Monday, January 28, 2013

It's Not the Crime, It's the Cover-Up

Human beings can only be healthy when they are true and when they stop suppressing and destroying the truth.
In the Beginning, 80

Reflection – A little vintage one-liner from Ratzinger here – let’s see what I make of it. I don’t have the book in front of me, so can’t tell you what the context of this is; quite possibly he is talking about the lies of the serpent in Genesis 3, and how the fall of our humanity into sin and sorrow came in the form of lies and deceit.

Of course, all sin is a form of lying. Theft is a lie about property and meaning and value of the world’s goods. Murder is a lie about the relative value of human life and the respect it is due. Sins of violence are a lie about human freedom and dignity. Sins of superstition and false religion are a lie about the nature of  God and the nature of creation. Specific sins of disobedience to the Church are a lie about the nature and God-given authority of the Church. And sexual sins are a lie about the nature of love and its bodily expression.

All sin is flight from reality, denial of truth. But it seems to me that the real damage is done to our humanity, not by the initial fall into sin to which (alas) we all are prone.

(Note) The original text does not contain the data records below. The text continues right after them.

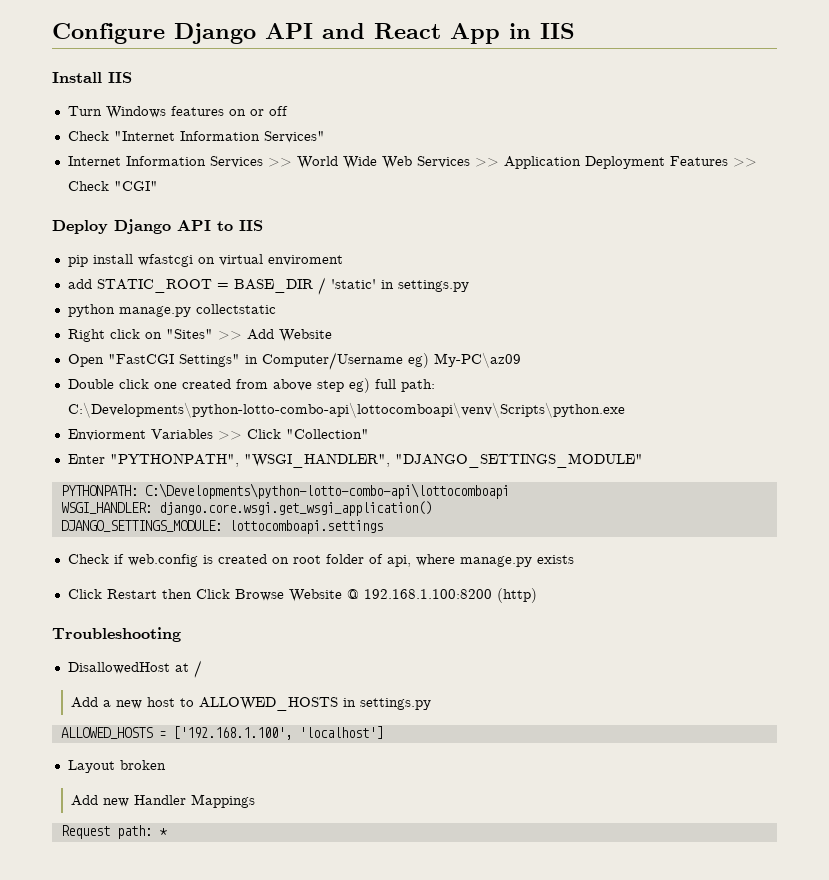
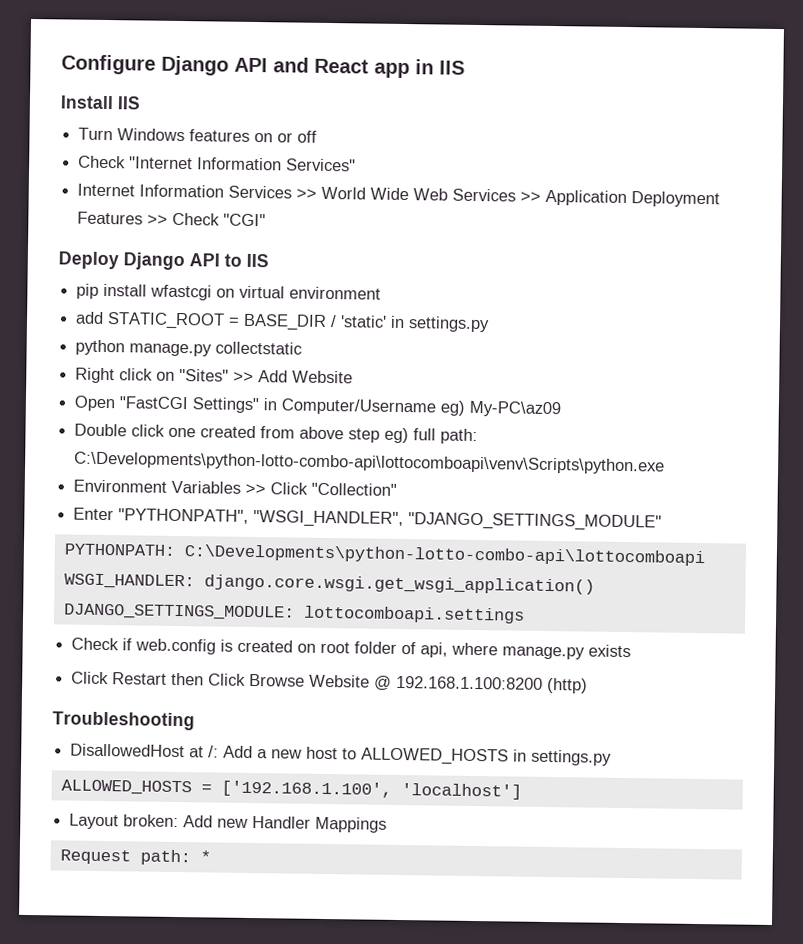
[450,23,500,44] App -> [374,62,410,79] app
[267,255,343,266] enviroment -> [289,286,382,300] environment
[67,429,146,441] Enviorment -> [73,479,168,493] Environment
[193,660,202,678] / // -> [208,745,220,758] /:
[119,760,166,770] broken // -> [123,814,180,828] broken:

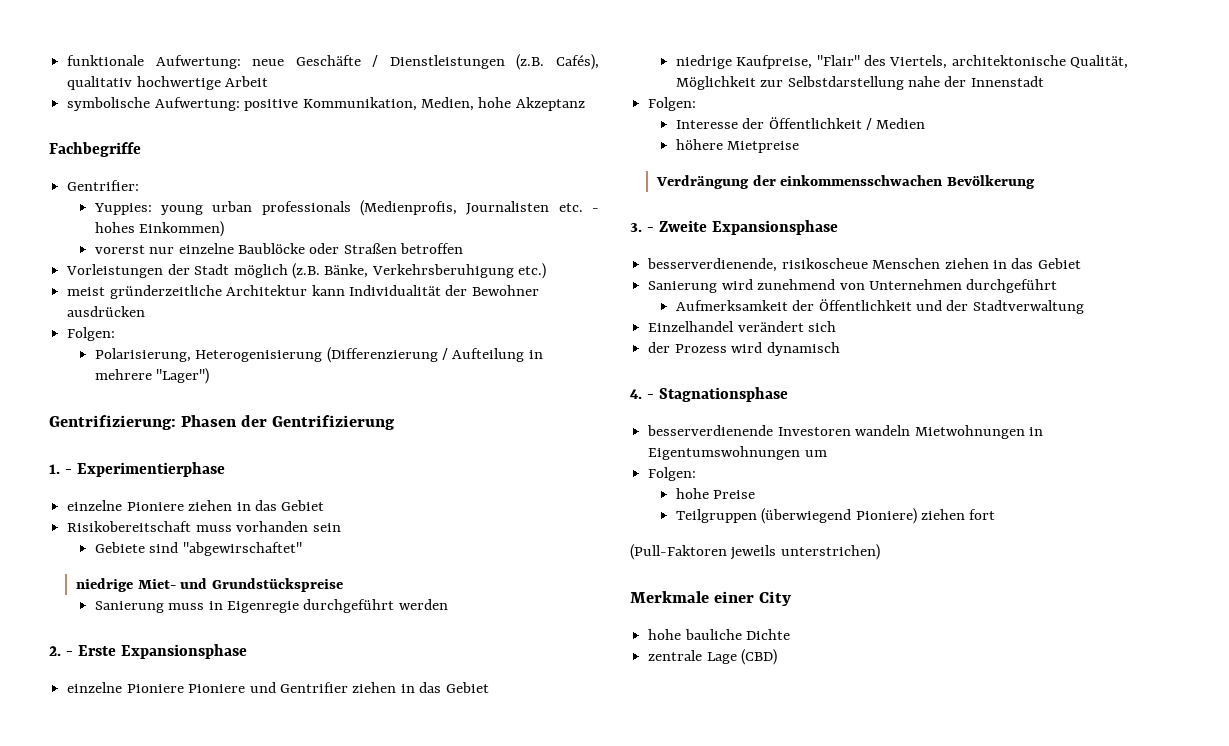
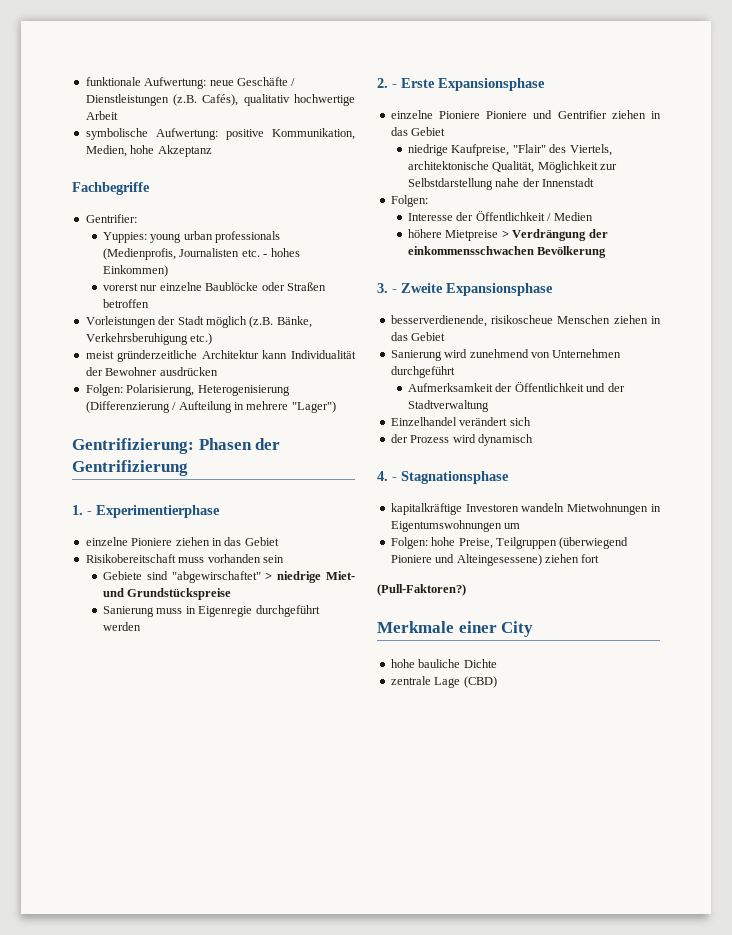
(116, 334) // -> (123, 390) none
(302, 549) // -> [265,572,273,580] >
(800, 147) // -> [501,230,509,238] >
[647,425,774,436] besserverdienende -> [390,503,462,515] kapitalkräftige
[675,488,756,499] [675,508,917,524] // hohe Preise // Teilgruppen (überwiegend Pioniere) -> [431,537,629,549] [390,554,542,566] hohe Preise, Teilgruppen (überwiegend Pioniere und Alteingesessene)
[630,544,880,560] (Pull-Faktoren jeweils unterstrichen) -> [377,584,466,596] (Pull-Faktoren?)

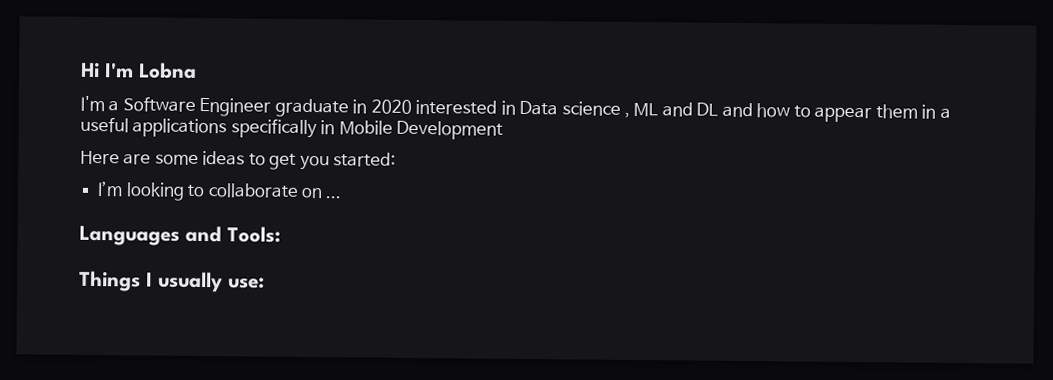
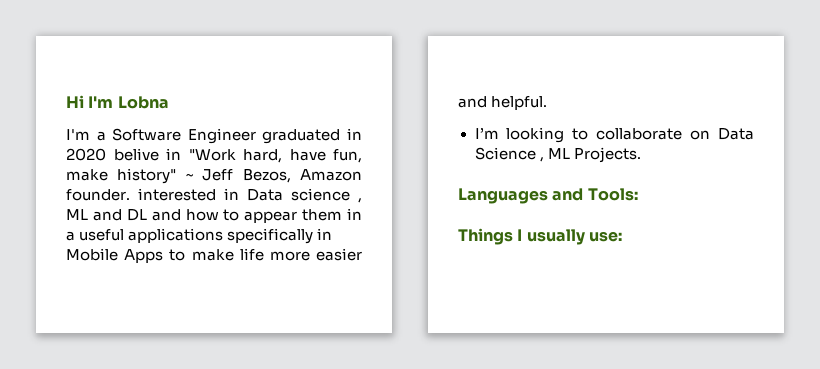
[274,98,349,118] graduate -> [262,129,341,144] graduated
(412, 106) none -> [113,148,362,163] [66,168,362,184] [66,189,130,201] belive in "Work hard, have fun, make history" ~ Jeff Bezos, Amazon founder.
[396,120,504,140] [80,150,397,171] Development // Here are some ideas to get you started: -> [124,248,362,263] [458,96,548,110] Apps to make life more easier and helpful.
[325,196,342,199] ... -> [718,128,754,140] [474,147,641,163] Data Science , ML Projects.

No, it is the denial of the sin, the hardening of the heart against repentance, the construction of rationalizations and alternate ethical constructs—whatever it takes so that we can keep doing what we want to do.

In other words, it’s not the crime, it’s the cover up. It’s not that the sin itself is harmless—sin by definition harms—but that the real, lasting, and eternally damaging harm is impenitence more than sin. All the harms of sin can be healed by a sincere turning to God for mercy, but the refusal to turn to God for mercy cannot be healed at all.

And so we had this past weekend the spectacle of 500 000 pro-life protestors walking the streets of Washington, an event that was apparently near-invisible to the media, who saw at most ‘thousands’ (technically accurate, in the same sense that ‘hundreds’ of people were killed in WWII), and who made sure to photograph and interview the five pro-abortion rights protestors at the Supreme Court in the interest of ‘balanced reporting’.

There is a desire to cover up the reality of abortion, to do anything to avoid having to talk about it, look at it, honestly discuss what happens in an abortion, to honestly discuss the scientific facts of when a human life begins and the real legal and moral implications of those facts. It is this suppression and distortion of the truth—and of course abortion is only one instance of it, if perhaps the most serious one with the highest body count—that is the deep pathology of humanity in our time.

Abortion hurts everyone. It kills the fetus, does incalculable damage to the woman, unmans the man in the deepest reality of his masculinity, which is to protect and provide for his own. It damages the medical system horribly by negating its whole purpose, which is to heal and save lives. It robs politicians of their integrity. It makes the mass of society complicit in a web of lies and nonsense—silly slogans about choice and reproductive health substituting for actual thought, and the result is another year of wholesale slaughter of babies in the clinics and hospitals of our land.

I promise to move on to another subject tomorrow. I realize this is a heavy one that can only be looked at for so long before it all becomes a little too much. But we need to be clear that the truth does, in fact, set us free, even if our freedom may involve some weeping, some sorrow of contrition, some painful call to conversion. But the truth is good: God is merciful and loving, human beings are infinitely precious in his sight, and so must not be destroyed, the world is a good place, and love truly is the answer to every problem, every hurt, every ailment, every life.

We need not fear the truth; we need not flee from the truth; we need not distort or suppress the truth about anything, however painful, however humiliating. God’s mercy and his power to heal and save are greater than all that, and the fullness of truth he brings us into is beautiful, glorious, and joyful. And with that, we will put the subject of abortion to rest for a little while, and turn our minds to some aspect or other of that glorious truth tomorrow.

1 comment:

  1. An excellent blog. I especially like the first part about sin being lies.It takes it all right back to the garden and a lesson to be wary of the father of lies.